Iniciativas realçam influência da cultura africana no Brasil

CoralUSP e Centro Universitário Maria Antônia realizam projetos sobre a herança negra

O Curso “O Negro na História da Arte”, que será realizado no Centro Universitário Maria Antonia, e a iniciativa conjunta do CoralUSP com o grupo Ilú Obá de Min marcam o início do semestre letivo na USP com destaque para as influências da cultura negra no Brasil.

O curso “O Negro na História da Arte” será ministrado por Renata Bittencourt, doutora em História da Arte, que dedica sua carreira acadêmica ao tema. Sua pesquisa de mestrado foi centrada na obra “Baiana”, do acervo do Museu Paulista (atualmente em exposição na Pinacoteca). Seu trabalho reflete sobre o retrato de uma mulher negra, feito no século XIX, sobre o qual pouco se sabe; não tem autoria conhecida ou mesmo uma denominação oficial.
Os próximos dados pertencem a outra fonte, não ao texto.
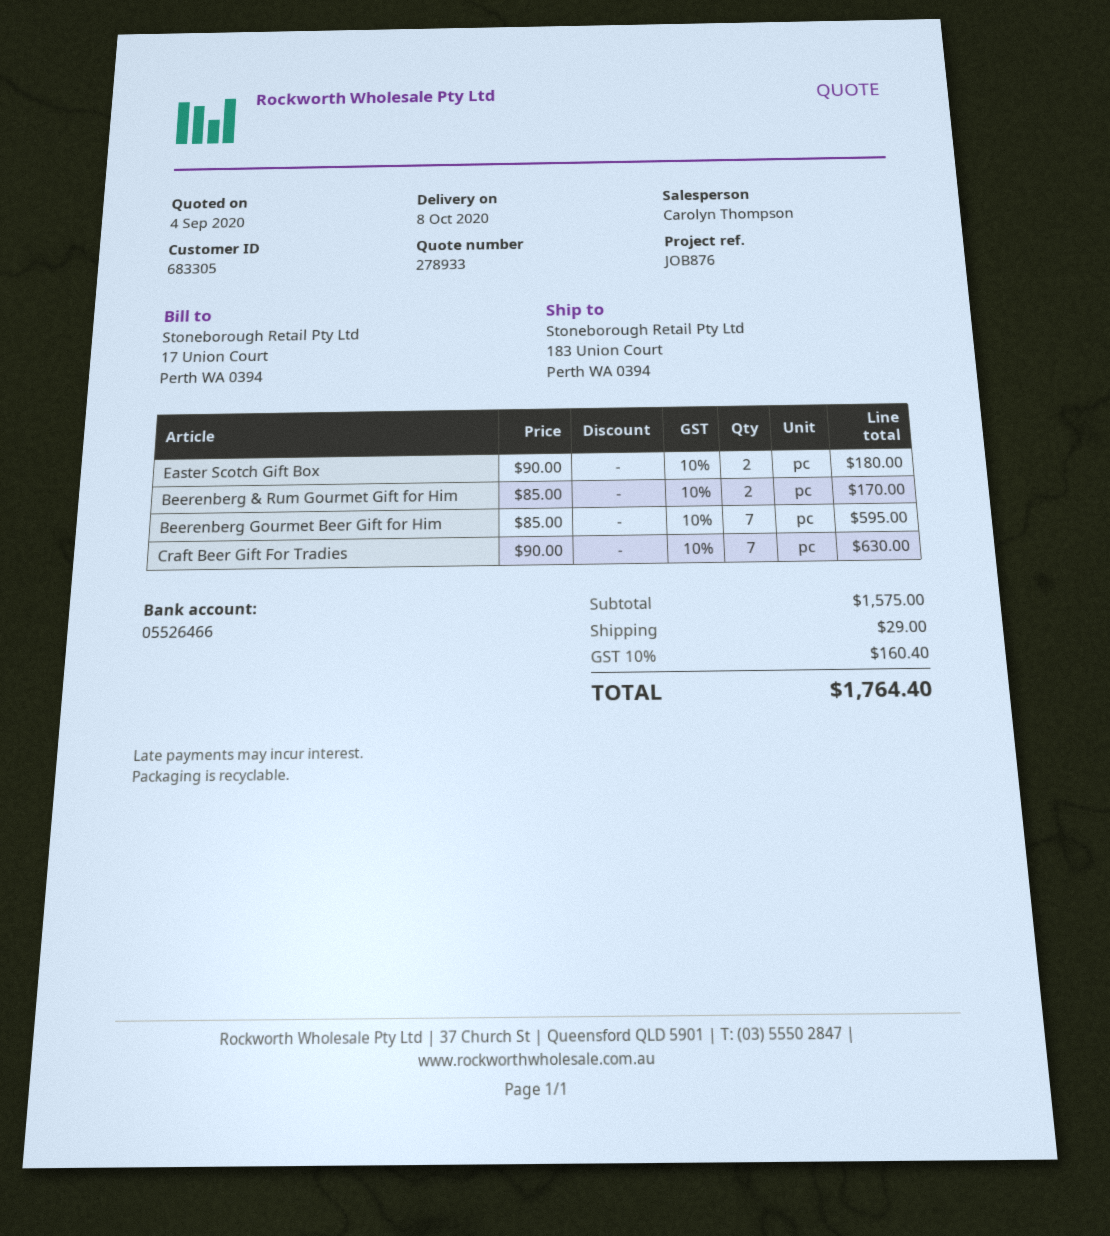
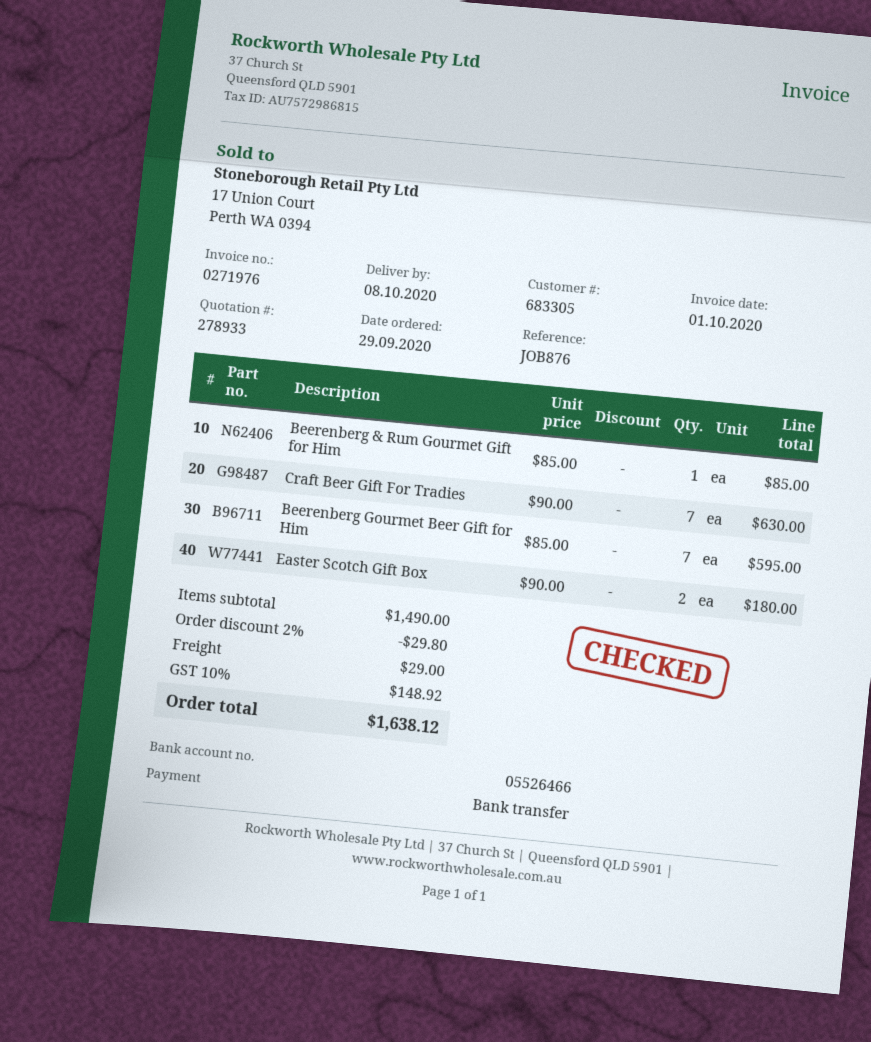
Beerenberg & Rum Gourmet Gift for Him: 2 x 85.00 = 170.00 -> 1 x 85.00 = 85.00
subtotal: 1575.00 -> 1490.00
discount: none -> 2% = 29.80
tax: 10% = 160.40 -> 10% = 148.92
total: 1764.40 -> 1638.12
Apresentação do Coral USP, que participará de novo projeto com o grupo de canto Ilú Obá de Min (foto: Divulgação/CORALUSP)
Apresentação do CoralUSP, que participará de novo projeto com o grupo de canto Ilú Obá de Min (foto: Divulgação/CoralUSP)

“Quis analisar como a mulher negra aparece na arte, e como não aparece”, diz Renata. O retrato é uma raridade; a maior parte das representações de negros na arte no Brasil, no século XIX e no princípio do século XX, apresenta não uma pessoa, mas um tipo: o trabalhador, a figura sofrida, ou mesmo a superação, mas dificilmente um indivíduo. De acordo com a pesquisadora, essa é uma tradução visual da diáspora africana forçada ao longo de séculos. “Isso fez com que o negro fosse quase sempre visto como o outro, o exótico”.

Esse será um dos temas abordados pelo curso, que se iniciou no dia 8 de março e prosseguirá pelas outras três segundas-feiras do mês. Será abordada a representação do negro na arte desde a Antiguidade até a produção contemporânea, com artistas negros que buscam se inserir nessa história, por meio de recriações de obras célebres e retratos de pessoas admiradas.

“As obras de artistas negros têm diversas perspectivas”, continua Renata; tratam da dor, mas também de seu cotidiano, de festas. “São marcadas pelo ônus da escravidão, mas também pela alegria de possuir uma cultura tão rica”.

Renata chama ainda a atenção para o fato de que o tema tem se tornado recorrente: ela própria já esteve em bancas de doutorado sobre o assunto, e a Pinacoteca atualmente conta com a exposição “Artistas Afrodescendentes no Acervo da Pinacoteca”. A mostra traz obras de artistas antigos e já consagrados como Mestre Valentim, e mais jovens como Rommulo Conceição, que dialoga mais com o cenário internacional.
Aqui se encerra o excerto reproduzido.